Black, White, and Jewish: Autobiography of a Shifting Self
- Author: Rebecca Walker
- Language: English
- Publisher: Riverhead Books
- Publication date: 2001
- Publication place: United States
- ISBN: 9781573229074
- OCLC: 48859956

= Black, White, and Jewish =

2002 autobiography by Rebecca Walker

Black, White, and Jewish: Autobiography of a Shifting Self (2002) is an autobiography by American feminist writer Rebecca Walker.

==About==
Born in Jackson, Mississippi in 1969, and living there as a child, Rebecca Walker is the daughter of Alice Walker, a Black Protestant womanist writer, and Melvyn R. Leventhal, a white Jewish civil rights lawyer. Her parents became active in the later years of the Civil Rights Movement.

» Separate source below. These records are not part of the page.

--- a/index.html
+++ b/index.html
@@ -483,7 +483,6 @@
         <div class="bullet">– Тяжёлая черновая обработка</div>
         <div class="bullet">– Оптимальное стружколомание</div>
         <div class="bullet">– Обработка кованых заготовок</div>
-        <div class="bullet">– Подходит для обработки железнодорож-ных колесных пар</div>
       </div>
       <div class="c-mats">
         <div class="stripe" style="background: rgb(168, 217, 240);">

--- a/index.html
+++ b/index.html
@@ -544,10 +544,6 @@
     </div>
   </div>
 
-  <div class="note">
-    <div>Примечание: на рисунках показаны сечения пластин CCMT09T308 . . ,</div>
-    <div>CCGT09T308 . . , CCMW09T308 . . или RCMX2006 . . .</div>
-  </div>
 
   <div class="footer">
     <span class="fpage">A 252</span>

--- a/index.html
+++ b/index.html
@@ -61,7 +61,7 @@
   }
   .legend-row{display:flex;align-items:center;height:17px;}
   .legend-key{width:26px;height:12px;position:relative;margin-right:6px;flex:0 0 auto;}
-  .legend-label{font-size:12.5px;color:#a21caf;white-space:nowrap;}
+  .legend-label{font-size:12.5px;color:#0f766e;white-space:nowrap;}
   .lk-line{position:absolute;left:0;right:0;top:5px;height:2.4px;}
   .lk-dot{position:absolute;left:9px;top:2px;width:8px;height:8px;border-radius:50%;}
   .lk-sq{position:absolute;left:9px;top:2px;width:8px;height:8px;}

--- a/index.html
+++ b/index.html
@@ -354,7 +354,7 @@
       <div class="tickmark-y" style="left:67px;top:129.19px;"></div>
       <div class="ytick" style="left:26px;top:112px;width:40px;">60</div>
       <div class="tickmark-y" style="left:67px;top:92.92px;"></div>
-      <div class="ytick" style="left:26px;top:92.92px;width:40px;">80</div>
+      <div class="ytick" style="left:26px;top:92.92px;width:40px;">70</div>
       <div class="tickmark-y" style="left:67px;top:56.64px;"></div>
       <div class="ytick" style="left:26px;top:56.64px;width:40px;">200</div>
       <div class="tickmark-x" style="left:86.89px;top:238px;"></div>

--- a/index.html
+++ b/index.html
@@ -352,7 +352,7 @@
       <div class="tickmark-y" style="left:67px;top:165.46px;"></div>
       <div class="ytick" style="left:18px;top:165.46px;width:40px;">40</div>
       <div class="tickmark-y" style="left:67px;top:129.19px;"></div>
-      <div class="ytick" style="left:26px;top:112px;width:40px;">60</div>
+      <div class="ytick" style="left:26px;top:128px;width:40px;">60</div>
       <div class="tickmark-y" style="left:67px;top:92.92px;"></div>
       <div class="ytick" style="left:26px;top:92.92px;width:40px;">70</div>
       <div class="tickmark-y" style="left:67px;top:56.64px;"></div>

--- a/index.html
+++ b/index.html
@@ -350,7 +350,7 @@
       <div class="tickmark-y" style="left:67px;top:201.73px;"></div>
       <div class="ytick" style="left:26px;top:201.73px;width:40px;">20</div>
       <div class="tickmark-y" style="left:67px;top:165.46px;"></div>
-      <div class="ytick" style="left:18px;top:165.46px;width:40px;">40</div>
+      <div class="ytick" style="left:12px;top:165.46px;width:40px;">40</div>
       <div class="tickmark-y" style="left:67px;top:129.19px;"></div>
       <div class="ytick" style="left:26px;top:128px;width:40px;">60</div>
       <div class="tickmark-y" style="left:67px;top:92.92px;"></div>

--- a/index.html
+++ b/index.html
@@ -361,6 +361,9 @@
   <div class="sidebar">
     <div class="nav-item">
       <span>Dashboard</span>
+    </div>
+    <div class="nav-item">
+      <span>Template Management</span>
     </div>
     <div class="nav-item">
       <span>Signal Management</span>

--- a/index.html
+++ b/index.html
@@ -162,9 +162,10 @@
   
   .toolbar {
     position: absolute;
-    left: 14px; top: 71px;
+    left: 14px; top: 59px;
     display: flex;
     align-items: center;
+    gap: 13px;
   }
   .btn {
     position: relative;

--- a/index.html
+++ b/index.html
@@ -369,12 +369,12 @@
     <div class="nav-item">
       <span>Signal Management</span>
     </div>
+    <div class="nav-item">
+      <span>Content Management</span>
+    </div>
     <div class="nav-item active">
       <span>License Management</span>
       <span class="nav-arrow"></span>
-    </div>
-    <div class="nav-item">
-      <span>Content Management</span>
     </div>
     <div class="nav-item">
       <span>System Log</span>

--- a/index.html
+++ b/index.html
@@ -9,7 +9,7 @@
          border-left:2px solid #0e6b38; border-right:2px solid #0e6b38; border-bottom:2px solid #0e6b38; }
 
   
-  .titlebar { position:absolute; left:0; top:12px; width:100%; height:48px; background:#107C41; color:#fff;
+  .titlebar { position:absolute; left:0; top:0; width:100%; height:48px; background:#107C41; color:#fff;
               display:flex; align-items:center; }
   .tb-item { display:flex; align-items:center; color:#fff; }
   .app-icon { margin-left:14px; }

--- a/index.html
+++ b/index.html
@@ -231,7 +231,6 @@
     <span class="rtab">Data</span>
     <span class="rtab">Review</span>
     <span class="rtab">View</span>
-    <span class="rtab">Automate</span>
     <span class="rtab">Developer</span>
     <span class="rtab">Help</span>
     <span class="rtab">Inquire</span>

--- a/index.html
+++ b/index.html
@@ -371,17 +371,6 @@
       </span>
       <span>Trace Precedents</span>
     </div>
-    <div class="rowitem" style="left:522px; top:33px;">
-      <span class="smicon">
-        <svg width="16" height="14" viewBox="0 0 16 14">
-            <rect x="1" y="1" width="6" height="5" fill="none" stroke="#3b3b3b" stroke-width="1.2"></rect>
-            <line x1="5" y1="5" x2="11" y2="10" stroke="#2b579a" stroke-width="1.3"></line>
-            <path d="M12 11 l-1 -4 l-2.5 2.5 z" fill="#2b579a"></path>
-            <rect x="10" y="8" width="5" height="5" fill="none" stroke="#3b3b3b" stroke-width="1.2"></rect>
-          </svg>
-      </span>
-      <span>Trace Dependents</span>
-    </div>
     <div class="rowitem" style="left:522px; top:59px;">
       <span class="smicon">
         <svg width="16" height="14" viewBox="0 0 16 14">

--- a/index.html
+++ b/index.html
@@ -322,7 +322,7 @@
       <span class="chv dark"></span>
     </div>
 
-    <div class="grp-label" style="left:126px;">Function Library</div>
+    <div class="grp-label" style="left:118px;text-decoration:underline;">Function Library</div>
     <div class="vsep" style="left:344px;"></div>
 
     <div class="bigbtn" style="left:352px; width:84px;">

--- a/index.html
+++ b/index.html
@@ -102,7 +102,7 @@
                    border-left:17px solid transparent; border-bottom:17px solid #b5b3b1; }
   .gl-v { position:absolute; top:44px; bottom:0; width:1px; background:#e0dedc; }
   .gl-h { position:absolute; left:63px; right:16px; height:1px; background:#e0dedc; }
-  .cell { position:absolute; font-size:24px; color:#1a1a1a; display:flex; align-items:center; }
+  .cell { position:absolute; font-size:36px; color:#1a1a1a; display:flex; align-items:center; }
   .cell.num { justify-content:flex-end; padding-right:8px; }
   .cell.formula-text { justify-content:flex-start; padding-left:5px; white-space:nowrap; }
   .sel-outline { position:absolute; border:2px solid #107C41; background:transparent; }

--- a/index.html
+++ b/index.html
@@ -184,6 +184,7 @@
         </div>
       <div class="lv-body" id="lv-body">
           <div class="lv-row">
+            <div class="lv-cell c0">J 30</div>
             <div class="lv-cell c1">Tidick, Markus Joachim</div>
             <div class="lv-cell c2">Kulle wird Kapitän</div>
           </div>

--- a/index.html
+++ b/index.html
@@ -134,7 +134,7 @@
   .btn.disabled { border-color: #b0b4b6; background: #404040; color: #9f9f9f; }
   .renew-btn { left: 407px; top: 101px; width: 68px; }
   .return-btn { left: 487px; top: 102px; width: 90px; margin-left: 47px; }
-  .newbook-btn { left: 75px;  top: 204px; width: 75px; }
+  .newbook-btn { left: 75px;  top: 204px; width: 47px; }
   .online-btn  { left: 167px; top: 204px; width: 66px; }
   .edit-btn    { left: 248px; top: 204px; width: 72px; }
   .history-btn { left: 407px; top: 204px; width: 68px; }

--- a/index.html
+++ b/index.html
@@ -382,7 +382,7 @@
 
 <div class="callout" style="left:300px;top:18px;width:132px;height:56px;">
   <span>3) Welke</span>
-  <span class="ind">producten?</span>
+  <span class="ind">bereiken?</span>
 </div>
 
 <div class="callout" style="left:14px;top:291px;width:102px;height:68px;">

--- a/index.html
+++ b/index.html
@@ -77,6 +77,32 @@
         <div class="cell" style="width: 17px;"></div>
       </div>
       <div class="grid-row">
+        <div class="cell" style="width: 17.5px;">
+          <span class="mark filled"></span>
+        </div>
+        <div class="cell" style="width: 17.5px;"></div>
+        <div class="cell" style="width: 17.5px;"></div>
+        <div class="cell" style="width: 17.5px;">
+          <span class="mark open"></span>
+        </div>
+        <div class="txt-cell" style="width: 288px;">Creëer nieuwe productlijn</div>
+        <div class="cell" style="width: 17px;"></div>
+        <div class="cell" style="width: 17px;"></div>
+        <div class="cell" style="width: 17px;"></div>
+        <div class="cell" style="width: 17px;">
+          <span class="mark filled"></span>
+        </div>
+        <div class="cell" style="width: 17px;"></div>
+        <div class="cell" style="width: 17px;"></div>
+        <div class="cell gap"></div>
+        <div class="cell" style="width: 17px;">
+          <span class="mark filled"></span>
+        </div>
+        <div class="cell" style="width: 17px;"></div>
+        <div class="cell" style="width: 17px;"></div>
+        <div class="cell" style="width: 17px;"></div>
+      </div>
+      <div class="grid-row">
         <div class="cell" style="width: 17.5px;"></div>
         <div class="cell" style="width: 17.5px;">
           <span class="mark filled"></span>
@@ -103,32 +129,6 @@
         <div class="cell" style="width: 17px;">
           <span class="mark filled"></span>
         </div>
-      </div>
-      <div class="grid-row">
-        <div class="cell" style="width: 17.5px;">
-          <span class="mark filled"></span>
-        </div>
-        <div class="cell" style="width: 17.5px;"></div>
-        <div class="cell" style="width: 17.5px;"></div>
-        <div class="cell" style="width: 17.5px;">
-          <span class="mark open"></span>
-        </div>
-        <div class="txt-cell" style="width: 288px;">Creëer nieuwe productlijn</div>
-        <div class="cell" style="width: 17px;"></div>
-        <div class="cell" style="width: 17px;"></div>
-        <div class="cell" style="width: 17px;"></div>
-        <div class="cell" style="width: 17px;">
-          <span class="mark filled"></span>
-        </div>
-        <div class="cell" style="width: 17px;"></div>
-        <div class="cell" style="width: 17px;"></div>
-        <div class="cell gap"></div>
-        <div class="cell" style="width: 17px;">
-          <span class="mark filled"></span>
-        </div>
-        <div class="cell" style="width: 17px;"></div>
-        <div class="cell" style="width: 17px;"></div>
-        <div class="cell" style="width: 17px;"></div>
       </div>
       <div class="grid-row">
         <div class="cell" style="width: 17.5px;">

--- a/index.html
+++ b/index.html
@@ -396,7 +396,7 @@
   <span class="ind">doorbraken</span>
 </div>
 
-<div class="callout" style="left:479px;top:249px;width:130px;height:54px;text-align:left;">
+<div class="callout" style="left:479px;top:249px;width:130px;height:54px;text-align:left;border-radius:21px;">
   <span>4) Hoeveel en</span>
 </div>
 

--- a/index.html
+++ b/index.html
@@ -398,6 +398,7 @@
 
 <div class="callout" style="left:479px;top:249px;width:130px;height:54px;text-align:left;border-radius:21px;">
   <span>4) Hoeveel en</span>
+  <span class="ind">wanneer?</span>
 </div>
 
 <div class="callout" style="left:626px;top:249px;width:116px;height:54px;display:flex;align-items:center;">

Walker explores her experience of living with two parents each with very active careers, which she believes led to their separation when she was young. She explores encountering racism in the South and the North, and the difficulties of being mixed-race in a society with rigid formal cultural barriers. The South certainly had a long history before the 20th century of mixed-race children born to Black mothers and white fathers.

Walker also discusses how her sexuality and religion set her apart: she has identified as a bisexual Black Jewish woman.